22 What if God, choosing to show his wrath and make his power known, bore with great patience the objects of his wrath—prepared for destruction?23 What if he did this to make the riches of his glory known to the objects of his mercy, whom he prepared in advance for glory— 24 even us, whom he also called, not only from the Jews but also from the Gentiles?
This passage follows directly on the heels of yesterday's passage. Yesterday we saw the obvious question to the doctrine of God's sovereignty and election. If God chooses who to save and chooses who to harden, how can He hold us responsible for a decision that we didn't make, that He made instead?
Paul's answer?
19 One of you will say to me: “Then why does God still blame us? For who resists his will?” 20 But who are you, O man, to talk back to God? “Shall what is formed say to him who formed it, ‘Why did you make me like this?’” 21 Does not the potter have the right to make out of the same lump of clay some pottery for noble purposes and some for common use?
MacArthur's interpretation of Paul's answer....
How can God send people to an eternal hell when He's the one that chose the saved? It's a hard question. And you know what the answer is? Shut up. You don't ask that question. You don't ask that question....You with your little infinitesimal, puny, pusillanimous, pea-brain...who are you to stand up and say, "Well, God, this doesn't seem fair." Who are you with your little tiny thimble full of information against the vastness of an eternal mind as big as the endless universe? Who are you that answereth God? Just because you can't figure it out and it appears to you to be unfair, who are you to reply against God with such blasphemy to accuse God of being unrighteous and unfair? Close your mouth. Close your mouth and realize that you know very little...very little. And if you don't understand how this is resolved in the mind of our compassionate merciful loving and gracious God, then it isn't that God's character should be mistrusted, it is that you don't have enough information. And if you want to know the truth, the information is beyond your ability to comprehend and that's why you don't get it, because there are hopeless, hopeless antinomies in Scripture that could never be resolved in the human mind.
Instead of that question, let me ask you a question, who are you to ask such a thing of God? Oh, absurdity. You have limited power to know. You have great power to forget. You have limited understanding. You have limited reason. Do you question God?...
We live by faith, see, not by logic, not by reason. Reason will take us so far and then it stops and we're out of the game. God is not answerable to finite sinful creatures. To entertain such a question is to establish man as a higher standard than God and say to God, "Look, God, You're not living up to my standard. It seems to me that you're off base here." That's absurd and yet we do that. It's arrogance of the worse kind, it's gross presumption to call God to account...

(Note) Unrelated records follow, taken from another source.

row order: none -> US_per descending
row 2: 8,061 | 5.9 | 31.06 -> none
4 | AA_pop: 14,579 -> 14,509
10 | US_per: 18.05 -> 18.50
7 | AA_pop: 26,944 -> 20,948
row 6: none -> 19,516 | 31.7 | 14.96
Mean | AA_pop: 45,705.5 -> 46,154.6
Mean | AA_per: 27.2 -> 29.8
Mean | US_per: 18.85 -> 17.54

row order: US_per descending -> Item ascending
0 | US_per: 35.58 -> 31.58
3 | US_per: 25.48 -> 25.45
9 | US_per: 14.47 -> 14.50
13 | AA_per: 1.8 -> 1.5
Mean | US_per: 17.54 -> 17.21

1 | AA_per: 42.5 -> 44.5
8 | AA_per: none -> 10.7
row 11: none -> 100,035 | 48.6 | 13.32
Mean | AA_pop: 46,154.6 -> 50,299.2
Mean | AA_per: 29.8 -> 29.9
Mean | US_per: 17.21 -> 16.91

It's the picture of a potter and the clay......man is as far from comprehending the infinite mind of God as clay is from comprehending the mind of the potter. Be satisfied to let God be God. Be satisfied that God is righteous, God is holy, God is just, God is loving, compassionate, merciful. And don't bring God to trial at your court and act like the prosecution and the judge. Realize the limits of your computer. And if you start thinking about this, you'll blow your circuits. It's beyond you....
He has the right to do whatever He wants, He has the ability to do whatever He wants. He's like the potter and the clay. And He makes vessels as He chooses. A potter could make a beautiful dish or a trash barrel...it would be his choice....

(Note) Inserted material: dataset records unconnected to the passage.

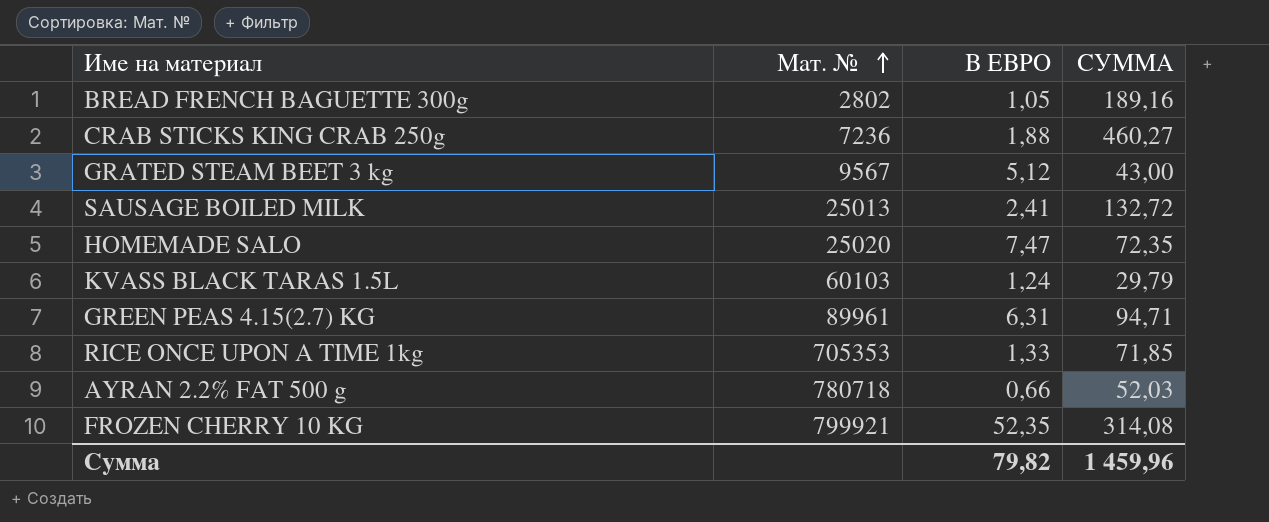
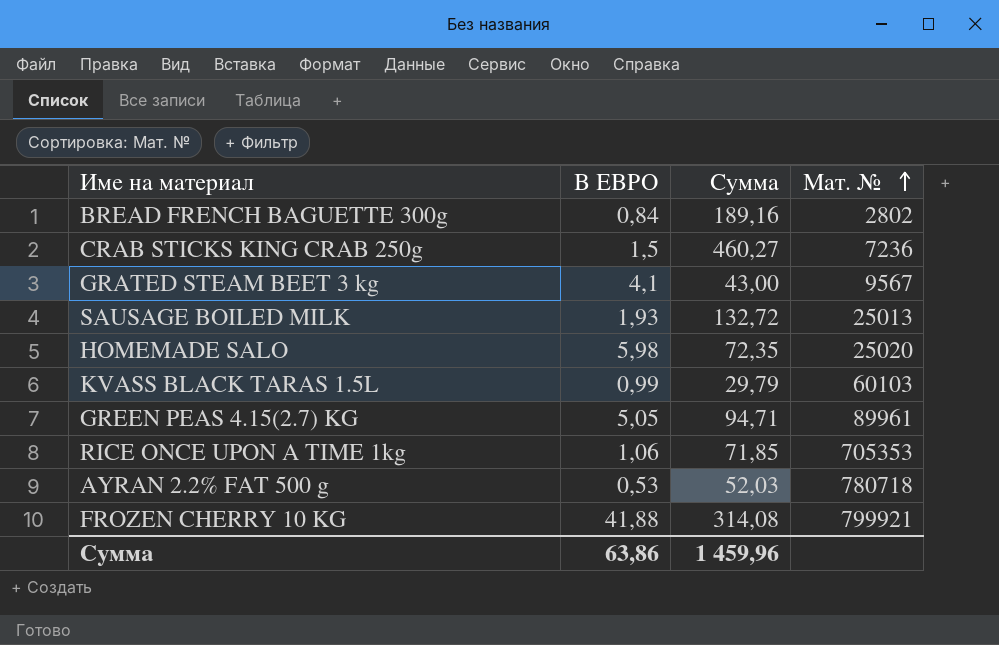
column name: СУММА -> Сумма
column Мат. № | position: 2 -> 4
BREAD FRENCH BAGUETTE 300g | В ЕВРО: 1,05 -> 0,84
CRAB STICKS KING CRAB 250g | В ЕВРО: 1,88 -> 1,5
GRATED STEAM BEET 3 kg | В ЕВРО: 5,12 -> 4,1
SAUSAGE BOILED MILK | В ЕВРО: 2,41 -> 1,93
HOMEMADE SALO | В ЕВРО: 7,47 -> 5,98
KVASS BLACK TARAS 1.5L | В ЕВРО: 1,24 -> 0,99
GREEN PEAS 4.15(2.7) KG | В ЕВРО: 6,31 -> 5,05
RICE ONCE UPON A TIME 1kg | В ЕВРО: 1,33 -> 1,06
AYRAN 2.2% FAT 500 g | В ЕВРО: 0,66 -> 0,53
FROZEN CHERRY 10 KG | В ЕВРО: 52,35 -> 41,88
Сумма | В ЕВРО: 79,82 -> 63,86

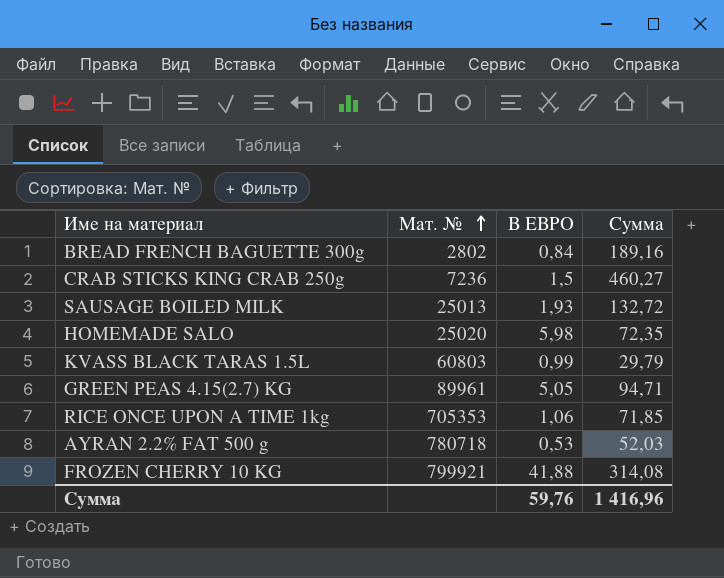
column Мат. № | position: 4 -> 2
row GRATED STEAM BEET 3 kg: 4,1 | 43,00 | 9567 -> none
KVASS BLACK TARAS 1.5L | Мат. №: 60103 -> 60803
Сумма | В ЕВРО: 63,86 -> 59,76
Сумма | Сумма: 1 459,96 -> 1 416,96

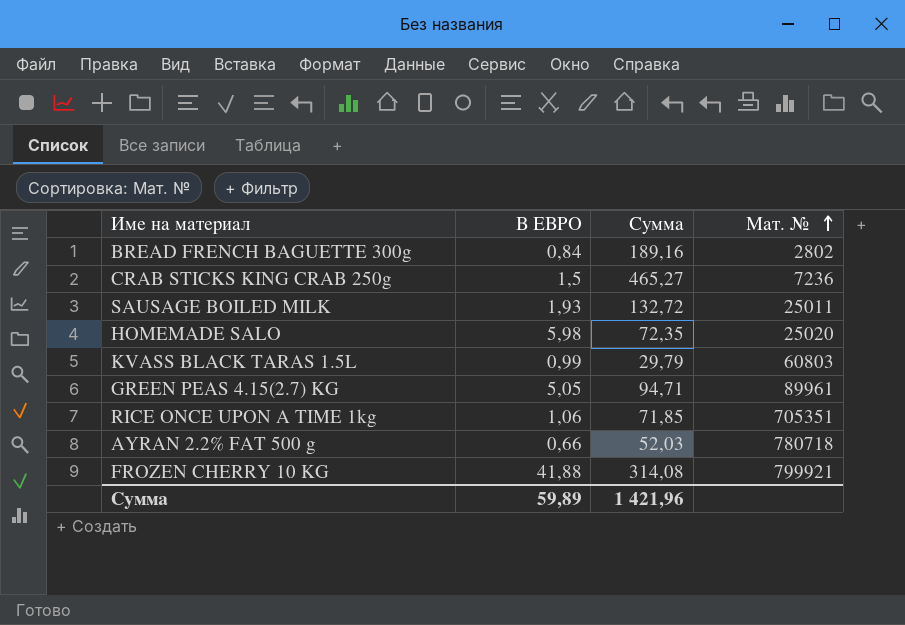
column Мат. № | position: 2 -> 4
CRAB STICKS KING CRAB 250g | Сумма: 460,27 -> 465,27
SAUSAGE BOILED MILK | Мат. №: 25013 -> 25011
RICE ONCE UPON A TIME 1kg | Мат. №: 705353 -> 705351
AYRAN 2.2% FAT 500 g | В ЕВРО: 0,53 -> 0,66
Сумма | В ЕВРО: 59,76 -> 59,89
Сумма | Сумма: 1 416,96 -> 1 421,96

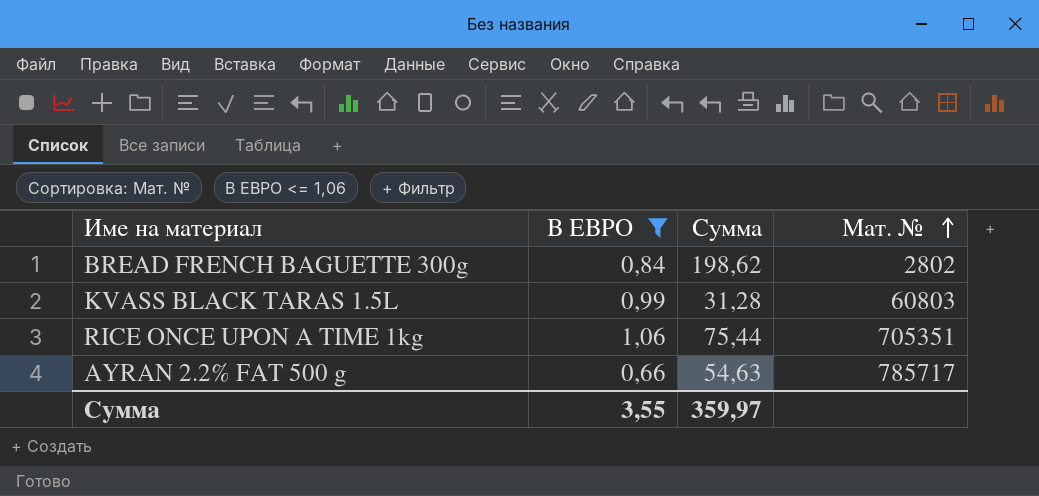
filter: none -> В ЕВРО <= 1,06
BREAD FRENCH BAGUETTE 300g | Сумма: 189,16 -> 198,62
KVASS BLACK TARAS 1.5L | Сумма: 29,79 -> 31,28
RICE ONCE UPON A TIME 1kg | Сумма: 71,85 -> 75,44
AYRAN 2.2% FAT 500 g | Сумма: 52,03 -> 54,63
AYRAN 2.2% FAT 500 g | Мат. №: 780718 -> 785717
Сумма | В ЕВРО: 59,89 -> 3,55
Сумма | Сумма: 1 421,96 -> 359,97

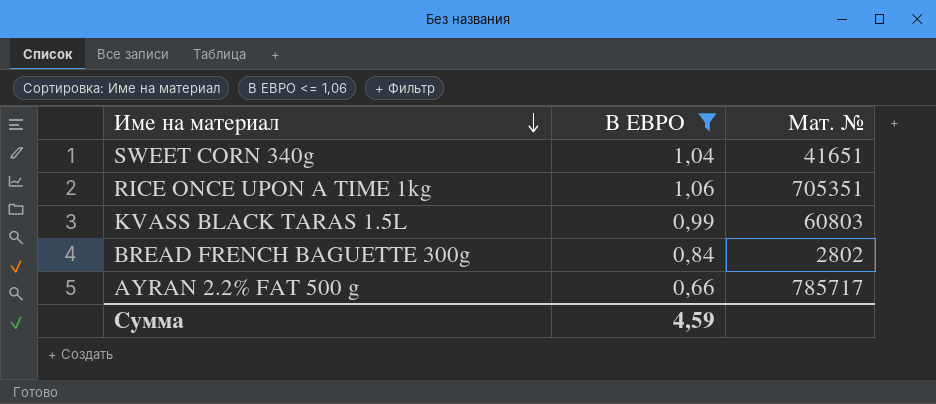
row order: Мат. № ascending -> Име на материал descending
column Сумма | position: 3 -> none
row SWEET CORN 340g: none -> 1,04 | 41651
Сумма | В ЕВРО: 3,55 -> 4,59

I do not believe that God claims the right to create sinful damnable creatures in order to punish them. I do not believe that the Bible teaches that God creates occupants for hell. I believe the Bible very clearly says out of the Lord Himself that hell was created for the devil and his angels. God is not claiming the right to create damnable creatures in order to damn them, but He is claiming His right to deal with creatures who are sinful already as He wills. He pardons or punishes as He sees fit....
God doesn't create evil......But God reserves the right to do with already sinful creatures that which His own will desires.
And our passage today is Paul's analogy.What if? What of it? What if God makes some people vessels of mercy and some people vessels of wrath? Is God's glory displayed in His wrath? Yes. Is God's glory displayed in His mercy? Yes. Both are attributes of God.
Why did God allow sin?
Had there been no sin, He couldn't have displayed His wrath against sin and we wouldn't have known that element of Him. And He wouldn't have put Himself on display and there would have been a part of God lost to the display. So God allowed and endured sin for the purpose of revealing His holy wrath in its judgment and its punishment. And it had to be for God to be God fully revealed as God. And He couldn't have attributes that didn't have function....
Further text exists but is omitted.